-- THE DATA follows --

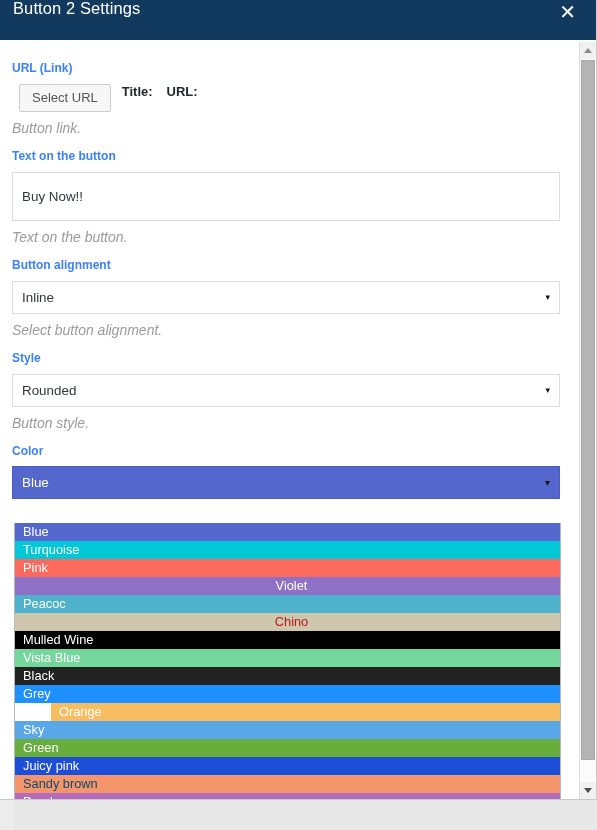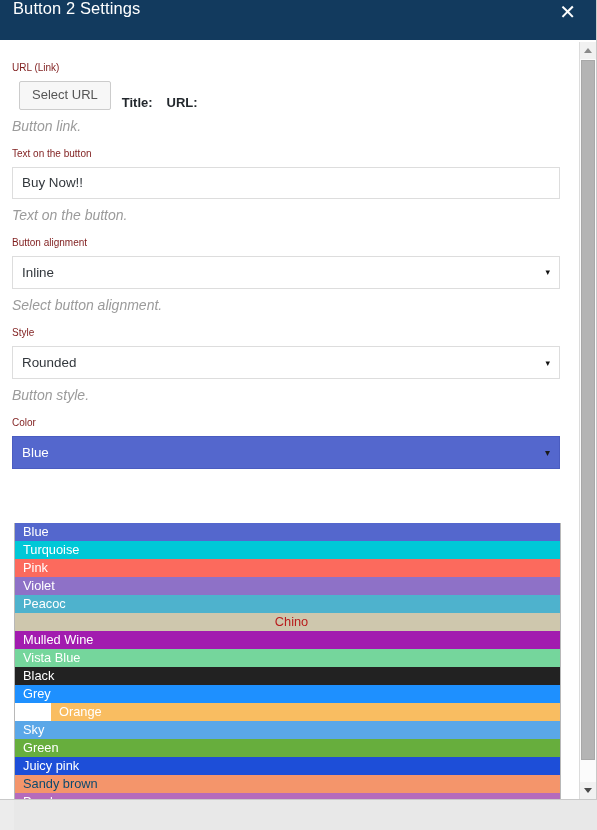"URL (Link)" .field-label { color: #7f1d1d -> #3b82f6; font-size: 10px -> 12px; font-weight: normal -> bold }
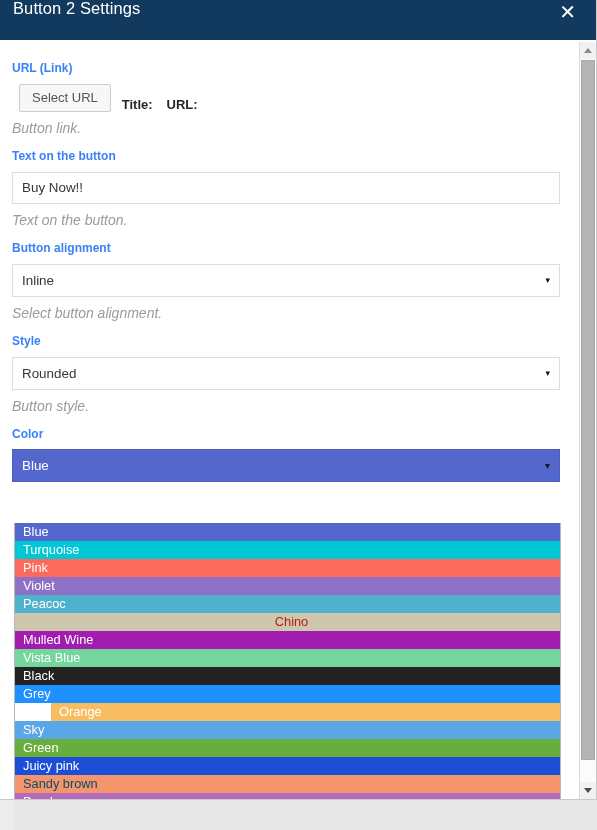"Select URL" .url-row { align-items: flex-end -> flex-start }
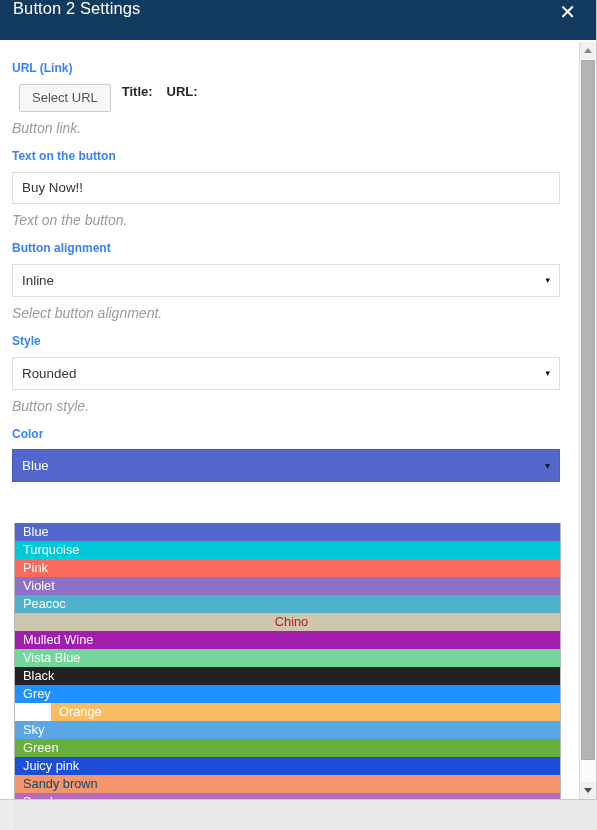"Buy Now!!" .text-input { height: 32px -> 49px }
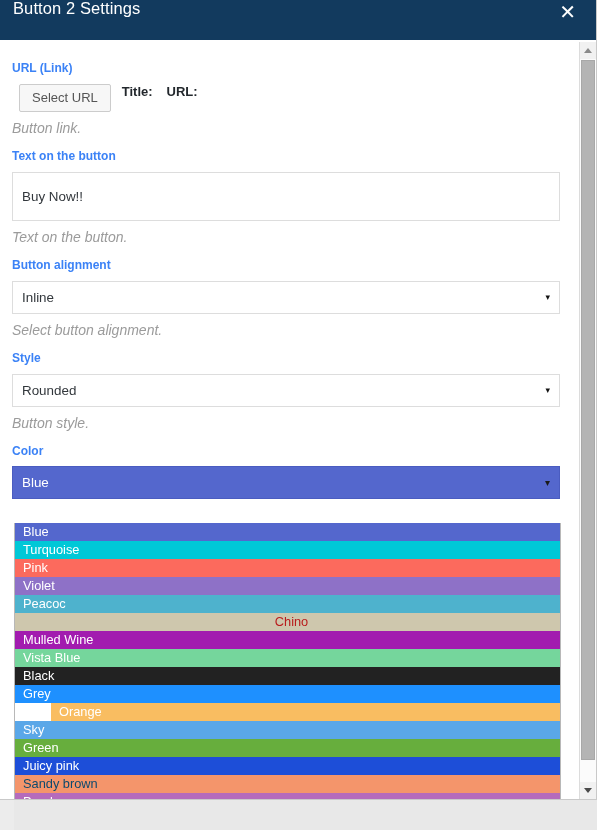"Violet" div.option { text-align: none -> center }
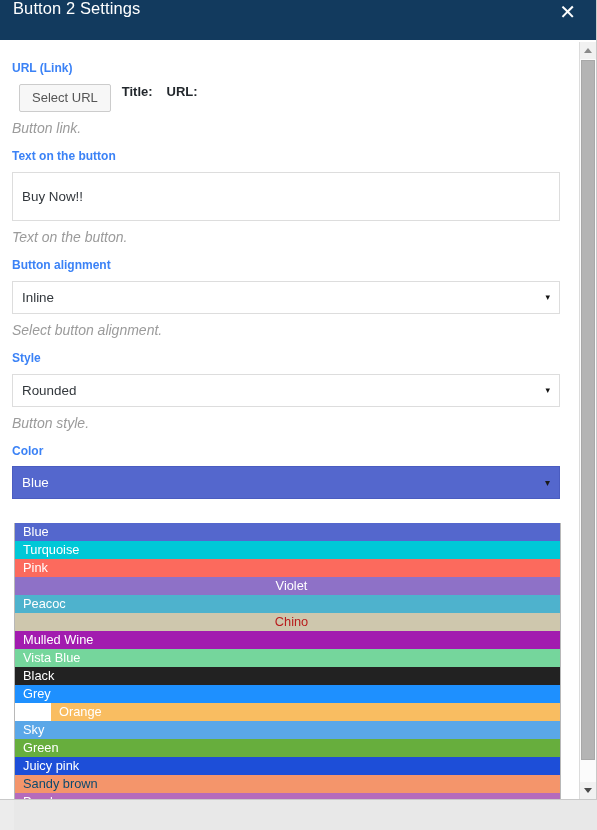"Mulled Wine" div.option { background: #a21caf -> #000000 }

-- THE DATA concluded --

With the pictures stripped out, return each record word for word.

"URL (Link)" .field-label { color: #7f1d1d -> #3b82f6; font-size: 10px -> 12px; font-weight: normal -> bold }
"Select URL" .url-row { align-items: flex-end -> flex-start }
"Buy Now!!" .text-input { height: 32px -> 49px }
"Violet" div.option { text-align: none -> center }
"Mulled Wine" div.option { background: #a21caf -> #000000 }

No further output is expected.